According to the recent filing of the US Securities and Exchange Commission, any coin with at least six months of futures trading on a platform such as Coinbase’s derivatives exchange can qualify for an exchange-traded product.
Developments around in-kind creation and redemption also matter. Based on reports from crypto lawyer Bill Morgan, this change lets authorized participants create or redeem ETF shares using actual cryptocurrency rather than cash.
The revision slashes settlement costs and lines up crypto products with how gold and other commodity ETPs work. Market makers can now back ETFs with real tokens, cutting out extra steps.
Balchunas and his team have tracked every filing and rule tweak. They say these updated listing standards are the last major barrier. With futures already trading for multiple altcoins, issuers need only get the final green light from the SEC. That could happen by early fall, he suggests.

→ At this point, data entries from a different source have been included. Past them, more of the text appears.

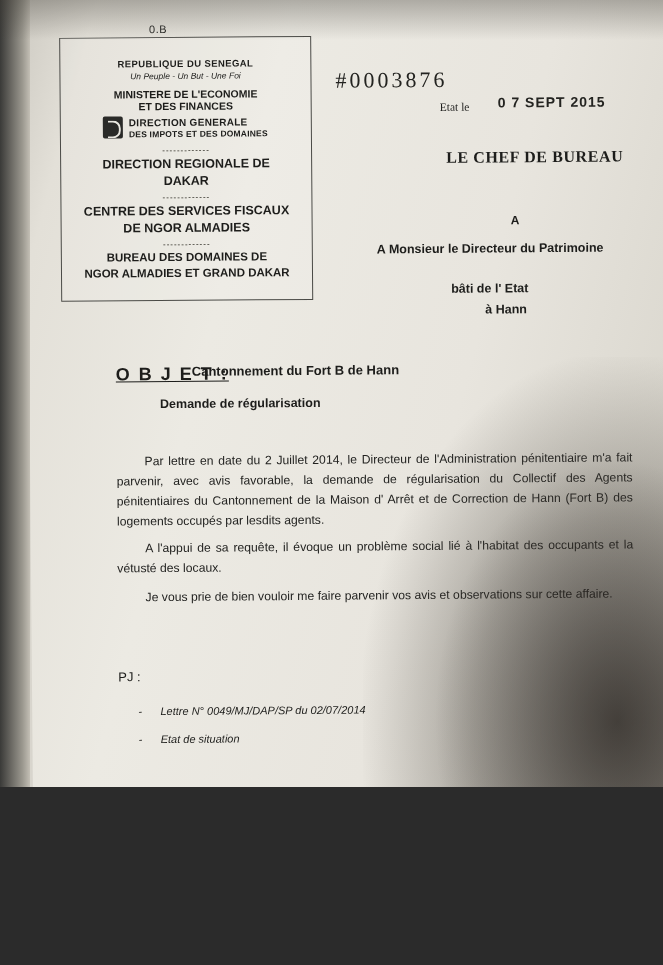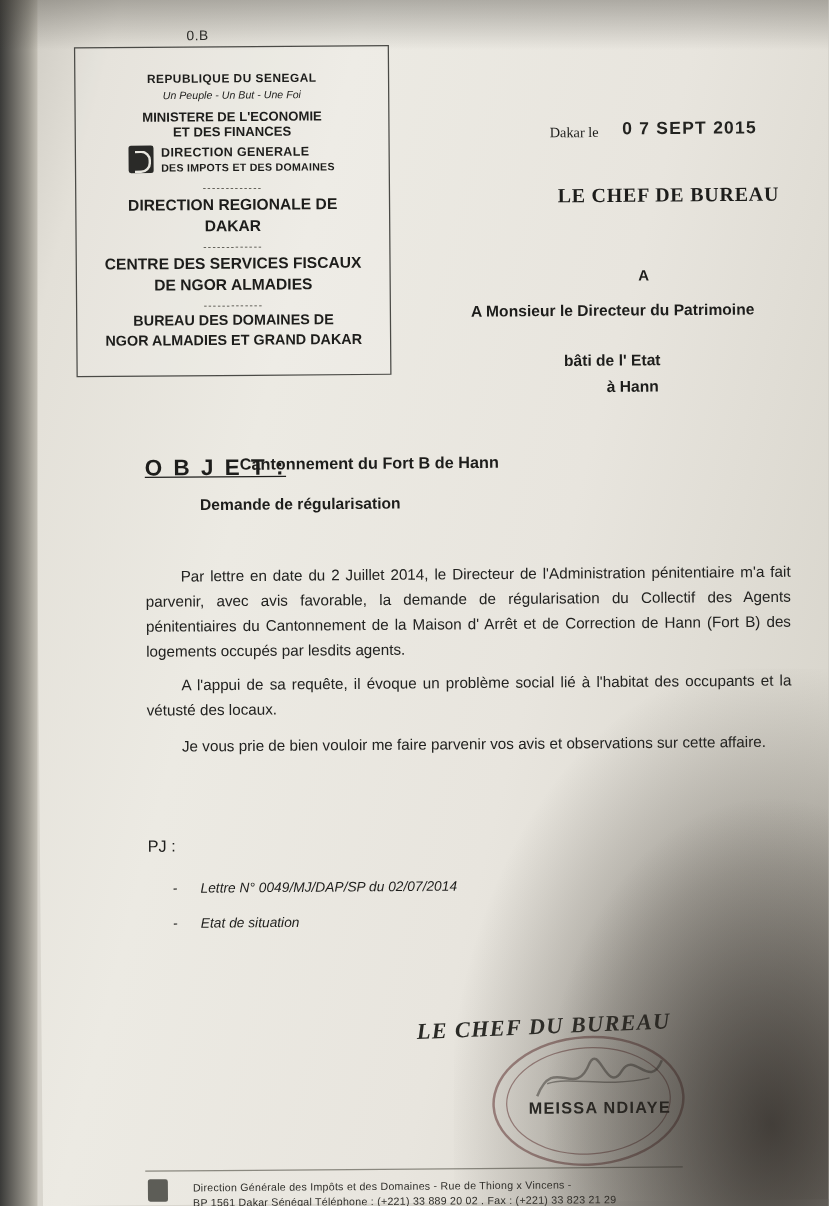--- a/index.html
+++ b/index.html
@@ -9,7 +9,7 @@
     font-family:"Liberation Sans", sans-serif;
   }
   #sheet{
-    position:absolute;left:0;top:0;width:663px;height:965px;
+    position:absolute;left:0;top:0;width:663px;height:787px;
     background:#d8d5cd;
     overflow:hidden;
   }

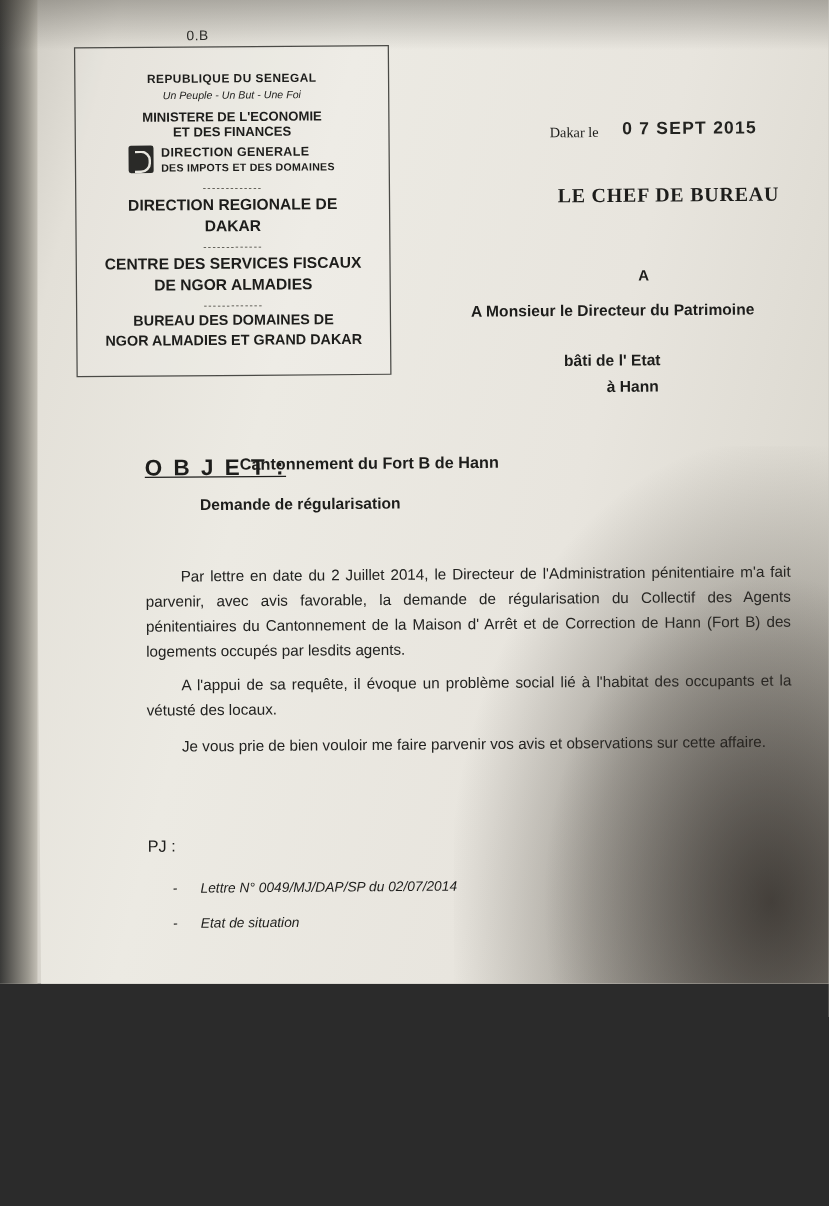--- a/index.html
+++ b/index.html
@@ -172,6 +172,7 @@
       <div class="l3" style="top:229px">NGOR ALMADIES ET GRAND DAKAR</div>
     </div>
 
+    <div class="num">#0003876</div>
     <div class="dakarle">Dakar le</div>
     <div class="datestamp">0 7 SEPT 2015</div>
 

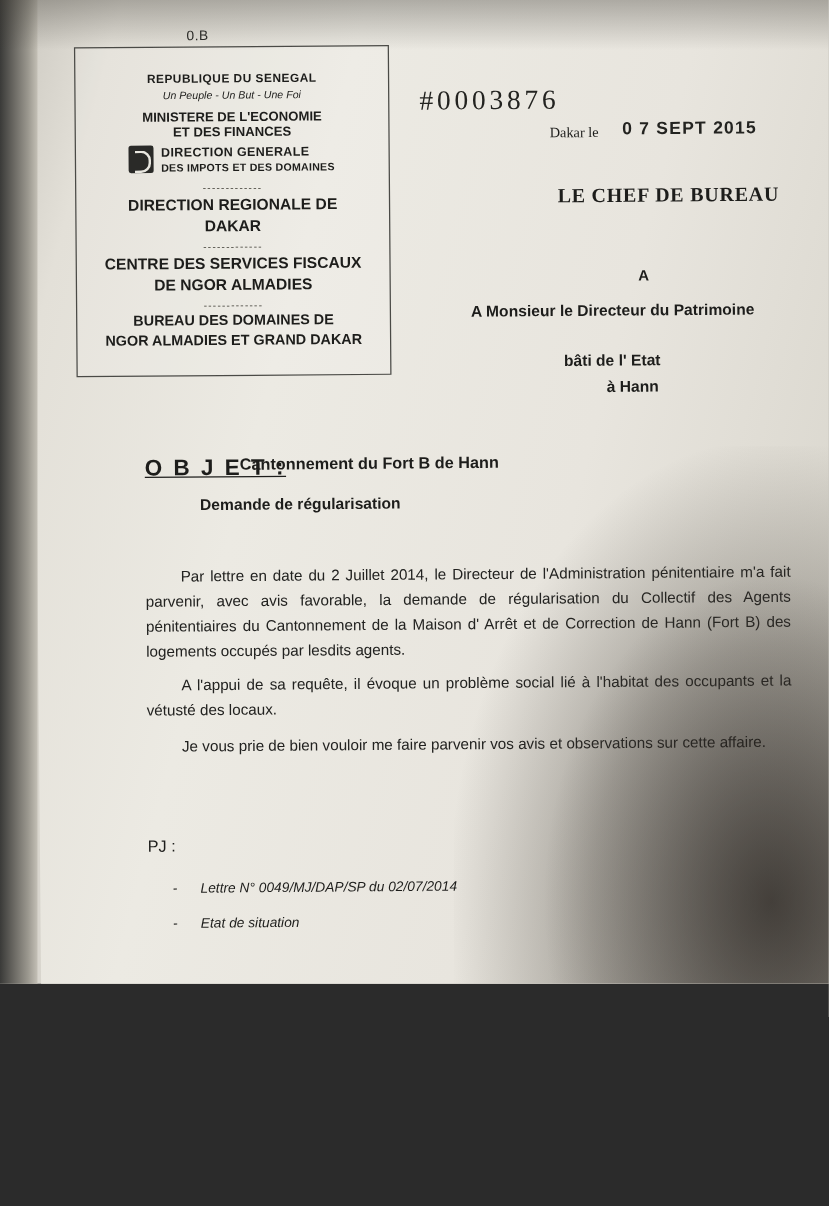--- a/index.html
+++ b/index.html
@@ -173,7 +173,7 @@
     </div>
 
     <div class="num">#0003876</div>
-    <div class="dakarle">Dakar le</div>
+    <div class="dakarle">Etat le</div>
     <div class="datestamp">0 7 SEPT 2015</div>
 
     <div class="chef">LE CHEF DE BUREAU</div>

A key hurdle remains the legal fight between Ripple and the SEC. Based on reports, both sides may drop appeals ahead of an August 15 status report deadline. If that happens, it would remove a major overhang on XRP ETF applications.
The SEC has already extended Franklin Templeton’s review through the end of 2025, but this new filing hints those long waits might wrap up sooner.
Legal experts like former SEC lawyer Marc Fagel believe a dismissal of appeals would clear one of the last big obstacles. Then only final SEC sign-off would stand between issuers and live trading.